Male Fertility and the Semen Microbiome
By Andrew Luer
Category: Connection

It seems as if there is no limit to the various body systems that are now being characterized as having a unique association with bacteria and other resident living organisms. Several years ago, I wrote Brain Maker which explored the relationship of the gut related microbiome to general health and specifically, brain health. Quite recently, we have been exploring the oral microbiome in the context of its relationship to cardiovascular and neurodegenerative diseases.

Now, it appears that the semen microbiome might significantly affect a man’s health, particularly his fertility. The importance of these new findings cannot be overstated as over the past several decades, studies have shown a significant decline in male fertility among American men. Sperm counts, for example, show an average decrease of about 1.6% per year. A comprehensive meta-analysis reported a 52% decline in sperm concentration and a 59% decline in total sperm count in men from North America, Europe, Australia, and New Zealand from 1973 to 2011. Lifestyle-related health issues, which can impact fertility, such as obesity, have also been on the rise, with the prevalence of obesity in American men nearly tripling from 8% in the 1960s to over 30% in recent years. But how might these lifestyle factors ultimately affect fertility?
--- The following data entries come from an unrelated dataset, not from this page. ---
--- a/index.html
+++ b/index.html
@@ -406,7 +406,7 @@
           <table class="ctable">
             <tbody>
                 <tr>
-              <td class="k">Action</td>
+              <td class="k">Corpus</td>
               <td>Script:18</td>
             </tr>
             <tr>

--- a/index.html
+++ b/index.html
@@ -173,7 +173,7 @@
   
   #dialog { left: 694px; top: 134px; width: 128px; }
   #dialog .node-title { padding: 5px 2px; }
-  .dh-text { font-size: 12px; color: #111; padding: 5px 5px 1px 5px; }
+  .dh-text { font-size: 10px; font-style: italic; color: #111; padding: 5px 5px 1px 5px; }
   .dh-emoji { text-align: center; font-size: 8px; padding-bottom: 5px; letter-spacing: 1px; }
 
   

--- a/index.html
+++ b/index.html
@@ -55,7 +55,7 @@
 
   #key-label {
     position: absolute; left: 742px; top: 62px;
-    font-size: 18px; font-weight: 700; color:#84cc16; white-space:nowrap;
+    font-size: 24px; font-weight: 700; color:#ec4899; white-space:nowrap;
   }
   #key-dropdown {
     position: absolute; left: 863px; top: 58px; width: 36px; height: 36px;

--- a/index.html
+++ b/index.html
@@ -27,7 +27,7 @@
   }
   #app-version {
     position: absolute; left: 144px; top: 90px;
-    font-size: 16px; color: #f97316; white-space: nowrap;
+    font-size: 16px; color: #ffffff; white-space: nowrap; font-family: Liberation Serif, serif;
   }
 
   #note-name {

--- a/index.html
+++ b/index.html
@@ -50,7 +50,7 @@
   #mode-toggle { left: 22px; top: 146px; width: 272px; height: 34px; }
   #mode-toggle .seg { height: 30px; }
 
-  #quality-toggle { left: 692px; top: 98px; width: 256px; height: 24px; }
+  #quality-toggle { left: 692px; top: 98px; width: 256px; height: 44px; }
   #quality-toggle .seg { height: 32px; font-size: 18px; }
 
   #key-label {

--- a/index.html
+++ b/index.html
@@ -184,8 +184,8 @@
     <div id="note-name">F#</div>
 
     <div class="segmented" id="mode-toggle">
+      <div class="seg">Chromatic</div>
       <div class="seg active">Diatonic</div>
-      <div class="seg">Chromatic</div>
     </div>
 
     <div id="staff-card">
The link could be found in how lifestyle choices interact with the body’s native bacteria, specifically those found in semen.

Research conducted by the UCLA Department of Urology suggests that the microorganisms in semen may well affect sperm quality and male reproductive success. This interest stems from broader studies on the microbiome’s impact on human health, prompting an investigation into how semen’s microbial community might contribute to male infertility.

The research identifies a specific bacterium, Lactobacillus iners, linked to reduced fertility due to its potential to hinder sperm movement. This bacterium is known for producing L-lactic acid which could lead to inflammation affecting sperm. Although previously studied in the context of female reproductive health, this is the first study to explore its negative effects on male fertility.

And beyond this one bacterial strain, the study examines the presence of different strains of Pseudomonas bacteria in individuals with varying degrees of sperm health. It notes varied effects on fertility among closely related bacterial types, suggesting that similar microbes can have diverse impacts on reproductive outcomes.

Vadim Osadchiy, a UCLA Urology Department resident and study lead, emphasizes the preliminary nature of these findings but acknowledges their importance in guiding future research. He suggests that these results contribute to a growing body of evidence and will help direct further detailed studies to clarify the semen microbiome’s role in male fertility.